Supplied material -

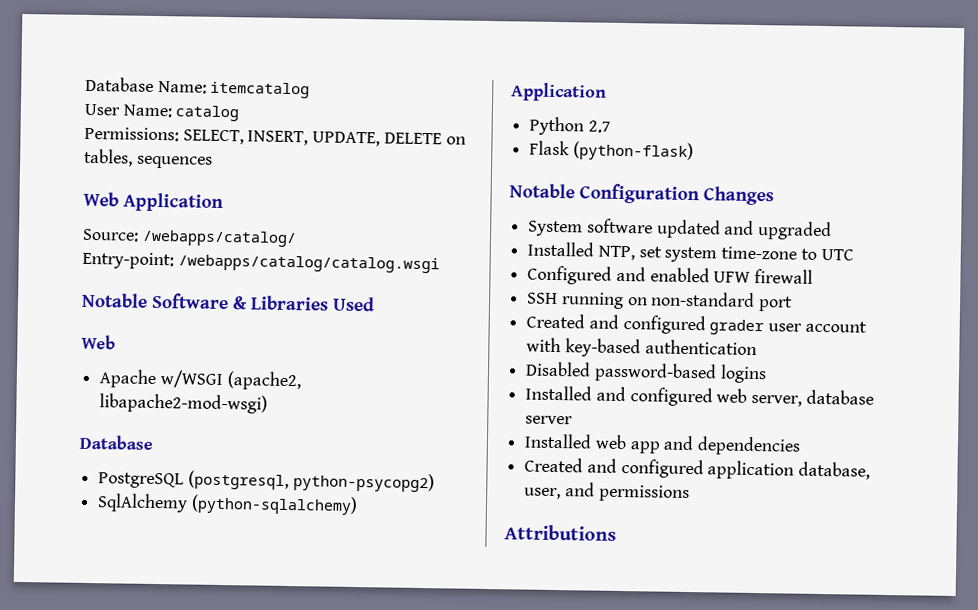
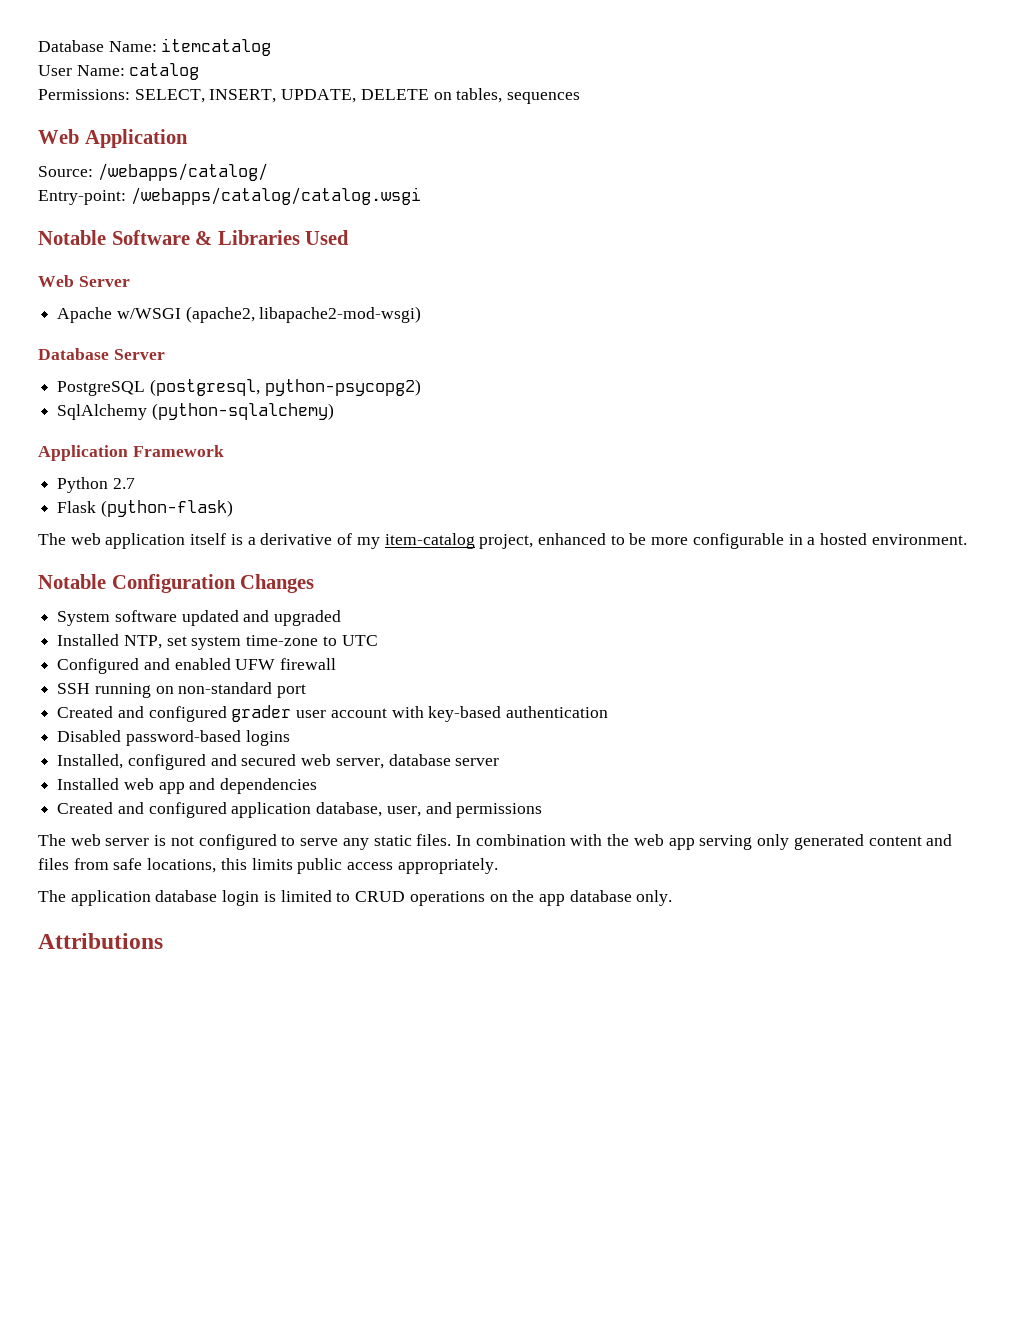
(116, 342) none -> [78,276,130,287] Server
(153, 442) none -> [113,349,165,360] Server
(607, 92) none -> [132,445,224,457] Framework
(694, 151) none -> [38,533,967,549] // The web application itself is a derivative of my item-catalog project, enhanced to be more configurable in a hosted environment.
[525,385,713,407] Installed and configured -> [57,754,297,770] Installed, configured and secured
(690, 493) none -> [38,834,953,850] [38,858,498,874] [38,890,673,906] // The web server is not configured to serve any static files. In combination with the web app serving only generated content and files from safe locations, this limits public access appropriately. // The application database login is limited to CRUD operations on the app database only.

--

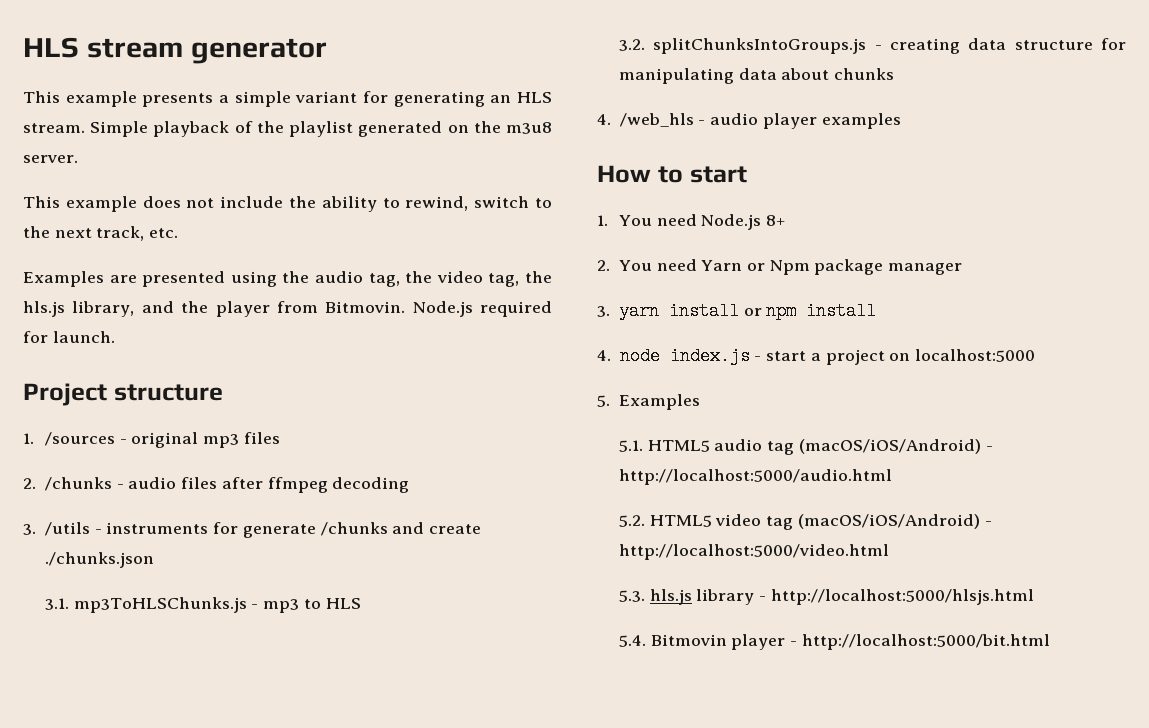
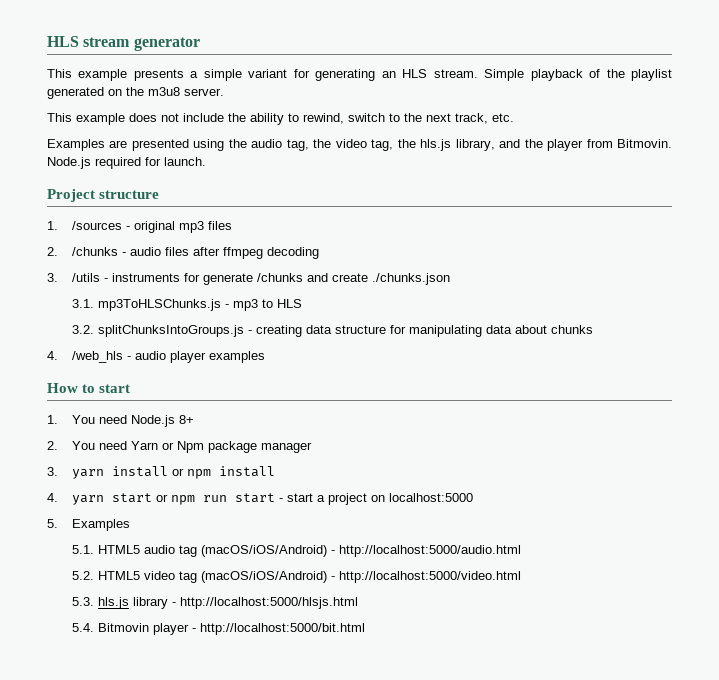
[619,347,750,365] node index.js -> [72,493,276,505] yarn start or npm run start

Try it -
Go through the entries and copy every line that has "configured".

Solution to the problem -
[525,385,713,407] Installed and configured -> [57,754,297,770] Installed, configured and secured
(690, 493) none -> [38,834,953,850] [38,858,498,874] [38,890,673,906] // The web server is not configured to serve any static files. In combination with the web app serving only generated content and files from safe locations, this limits public access appropriately. // The application database login is limited to CRUD operations on the app database only.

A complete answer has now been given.